The spiritual guide of Iraq Grand Ayatollah Ali al-Sistani, "appealed to Bahraini authorities to stop violence against unarmed citizens" and called instead for Manama to turn to "peaceful methods."

In Beirut, hundreds of Lebanese held a rally to denounce the Saudi military intervention.

British Prime Minister David Cameron has personally urged King Hamad, of the Al-Khalifa dynasty to respond to the protests with "reform, not repression", his spokesman said.

A total of 769 civil society organizations have denounced Wednesday the Gulf military intervention, asking the Arab-neighboring countries of the kingdom to withdraw from the Bahraini land.

Several people have lost their lives and hundreds of others have sustained injuries following the Bahraini government's violent crackdown on demonstrators.

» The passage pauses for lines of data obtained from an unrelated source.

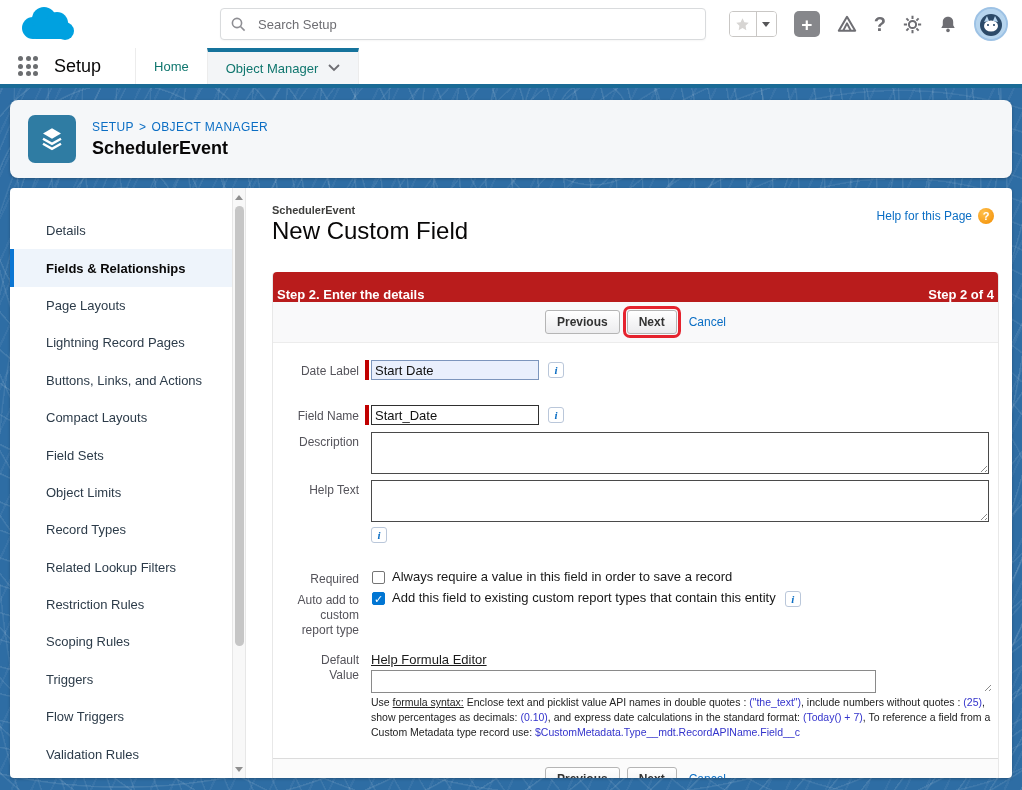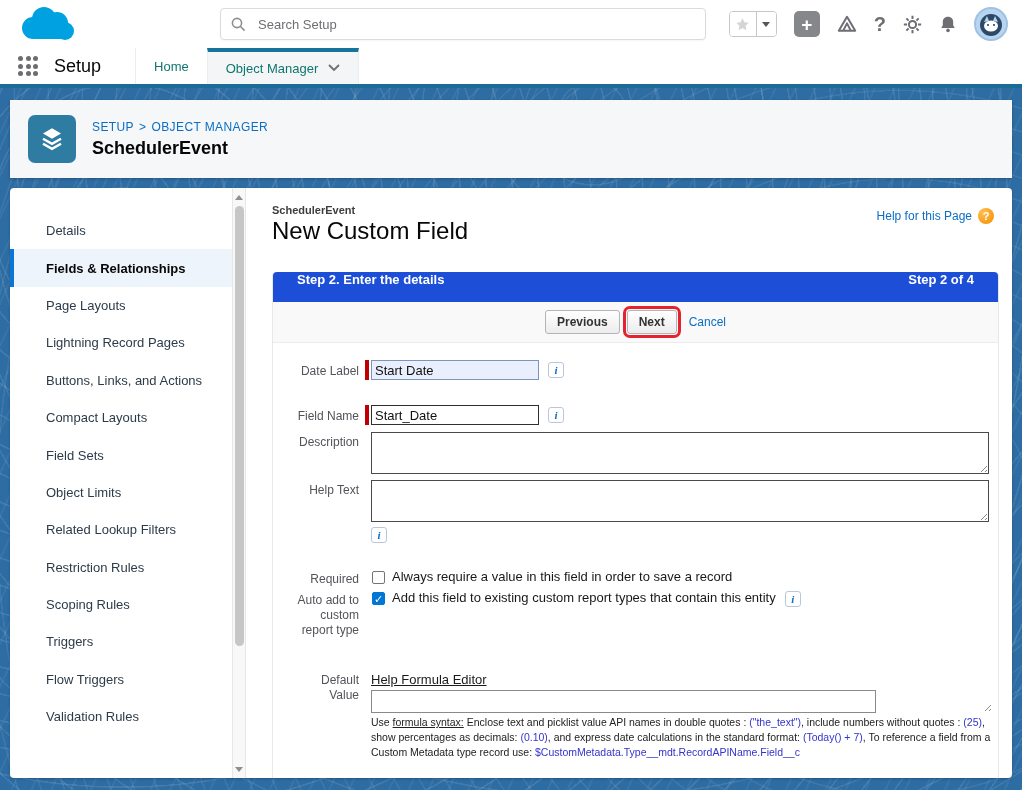--- a/index.html
+++ b/index.html
@@ -36,21 +36,21 @@
   
   .bg { position:absolute; top:88px; left:0; right:0; bottom:0; padding:12px 10px 0 10px;
     background-color:#2e6da4;
     background-image:
       repeating-radial-gradient(circle at 12% 18%, rgba(255,255,255,.10) 0 1px, transparent 2px 26px),
       repeating-radial-gradient(circle at 58% 4%,  rgba(255,255,255,.09) 0 1px, transparent 2px 34px),
       repeating-radial-gradient(circle at 88% 60%, rgba(255,255,255,.08) 0 1px, transparent 2px 22px),
       repeating-linear-gradient(115deg, rgba(255,255,255,.05) 0 2px, transparent 2px 18px); }
 
   
-  .page-card { height:78px; background:#f5f7f9; border-radius:0; display:flex; align-items:center;
+  .page-card { height:78px; background:#f5f7f9; border-radius:8px; display:flex; align-items:center;
     box-shadow:0 1px 3px rgba(0,0,0,.25); }
   .obj-icon { width:48px; height:48px; border-radius:7px; background:#2f7ca3; margin:0 16px 0 18px;
     display:flex; align-items:center; justify-content:center; }
   .crumbs { font-size:12px; letter-spacing:.4px; margin-bottom:4px; }
   .crumbs a { color:#0b6ec4; text-decoration:none; }
   .crumb-sep { color:#0b6ec4; margin:0 5px; }
   .page-card-title { font-size:18px; font-weight:700; color:#080707; }
 
   
   .main-panel { margin-top:10px; height:590px; background:#fff; border-radius:4px; display:flex;
@@ -75,22 +75,22 @@
   .obj-small { font-size:11px; font-weight:700; color:#3e3e3c; }
   .big-title { font-size:24px; color:#080707; margin-top:1px; }
   .help-wrap { position:absolute; right:18px; top:20px; display:flex; align-items:center; gap:6px; }
   .help-link { font-size:12px; color:#0b6ec4; text-decoration:none; }
   .help-q { width:16px; height:16px; border-radius:50%; background:radial-gradient(circle at 35% 30%,#ffc04d,#f28c00);
     color:#fff; font-size:11px; font-weight:700; display:flex; align-items:center; justify-content:center; }
 
   
   .form-box { margin-top:27px; width:727px; border-radius:4px 4px 3px 3px; background:#fff;
     border:1px solid #e8e8e8; border-top:none; }
-  .step-bar { height:30px; background:#1d4ed8; border-radius:4px 4px 0 0; color:#fff;
-    display:flex; align-items:flex-start; justify-content:space-between; padding:0 24px;
+  .step-bar { height:30px; background:#b91c1c; border-radius:4px 4px 0 0; color:#fff;
+    display:flex; align-items:flex-end; justify-content:space-between; padding:0 4px;
     font-size:13px; font-weight:700; }
   .btn-row { background:#f9f9fa; padding:8px 10px; display:flex; justify-content:center;
     align-items:center; gap:7px; border-bottom:1px solid #ececec; }
   .btn-row.bottom { border-bottom:none; border-top:1px solid #dcdcdc; background:#fbfbfb; margin-top:17px; border-radius:0 0 3px 3px; }
   .btn { background:linear-gradient(#ffffff,#ececee); border:1px solid #b5b5b5; border-radius:3px;
     font-size:12px; font-weight:700; color:#333; padding:4px 11px; cursor:pointer;
     font-family:"Liberation Sans",sans-serif; }
   .annotated { outline:3px solid #e5232e; outline-offset:1px; }
   .cancel { color:#0b6ec4; font-size:12px; text-decoration:none; margin-left:5px; }
 
@@ -239,20 +239,21 @@
 
     <div class="sidebar">
       <div class="side-item">Details</div>
       <div class="side-item active">Fields &amp; Relationships</div>
       <div class="side-item">Page Layouts</div>
       <div class="side-item">Lightning Record Pages</div>
       <div class="side-item">Buttons, Links, and Actions</div>
       <div class="side-item">Compact Layouts</div>
       <div class="side-item">Field Sets</div>
       <div class="side-item">Object Limits</div>
+      <div class="side-item">Record Types</div>
       <div class="side-item">Related Lookup Filters</div>
       <div class="side-item">Restriction Rules</div>
       <div class="side-item">Scoping Rules</div>
       <div class="side-item">Triggers</div>
       <div class="side-item">Flow Triggers</div>
       <div class="side-item">Validation Rules</div>
     </div>
 
     <div class="side-scroll">
       <span class="sb-arrow sb-up">
@@ -330,21 +331,21 @@
           </div>
 
           <div class="frow" style="align-items:flex-start;">
             <div class="flabel">Auto add to custom report type</div>
             <div style="width:6px"></div>
             <span class="cb checked"><span>✓</span></span>
             <span class="cbtext">Add this field to existing custom report types that contain this entity</span>
             <span class="info" style="align-self:flex-start; margin-top:1px;">i</span>
           </div>
 
-          <div class="frow" style="margin-top:32px;">
+          <div class="frow" style="margin-top:12px;">
             <div class="flabel narrow">Default Value</div>
             <div style="width:6px"></div>
             <div>
               <a href="#" class="formula-link">Help Formula Editor</a>
               <div class="ta-wrap" style="margin-top:2px;">
                 <textarea class="ta-small" style=""></textarea>
                 <span class="grip"></span>
               </div>
               <div class="note"><span>Use </span><span class="und">formula syntax:</span><span> Enclose text and picklist value API names in double quotes : </span><span class="lnk">("the_text")</span><span>, include numbers without quotes : </span><span class="lnk">(25)</span><span>, show percentages as decimals: </span><span class="lnk">(0.10)</span><span>, and express date calculations in the standard format: </span><span class="lnk">(Today() + 7)</span><span>, To reference a field from a Custom Metadata type record use: </span><span class="lnk">$CustomMetadata.Type__mdt.RecordAPIName.Field__c</span></div>
             </div>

On Tuesday, six people died and more than 1,000 others were wounded in clashes between anti-regime protesters and Bahrain's security forces.

Thousands of Bahraini anti-government protesters are still camping out in Manama's Pearl Square, which has become the symbol of the popular drive for change.

Around 16 people have been martyred since the protests started in Pearl Square last month, as mainly activists took to the streets emboldened by revolts that toppled autocratic regimes in Tunisia and Egypt.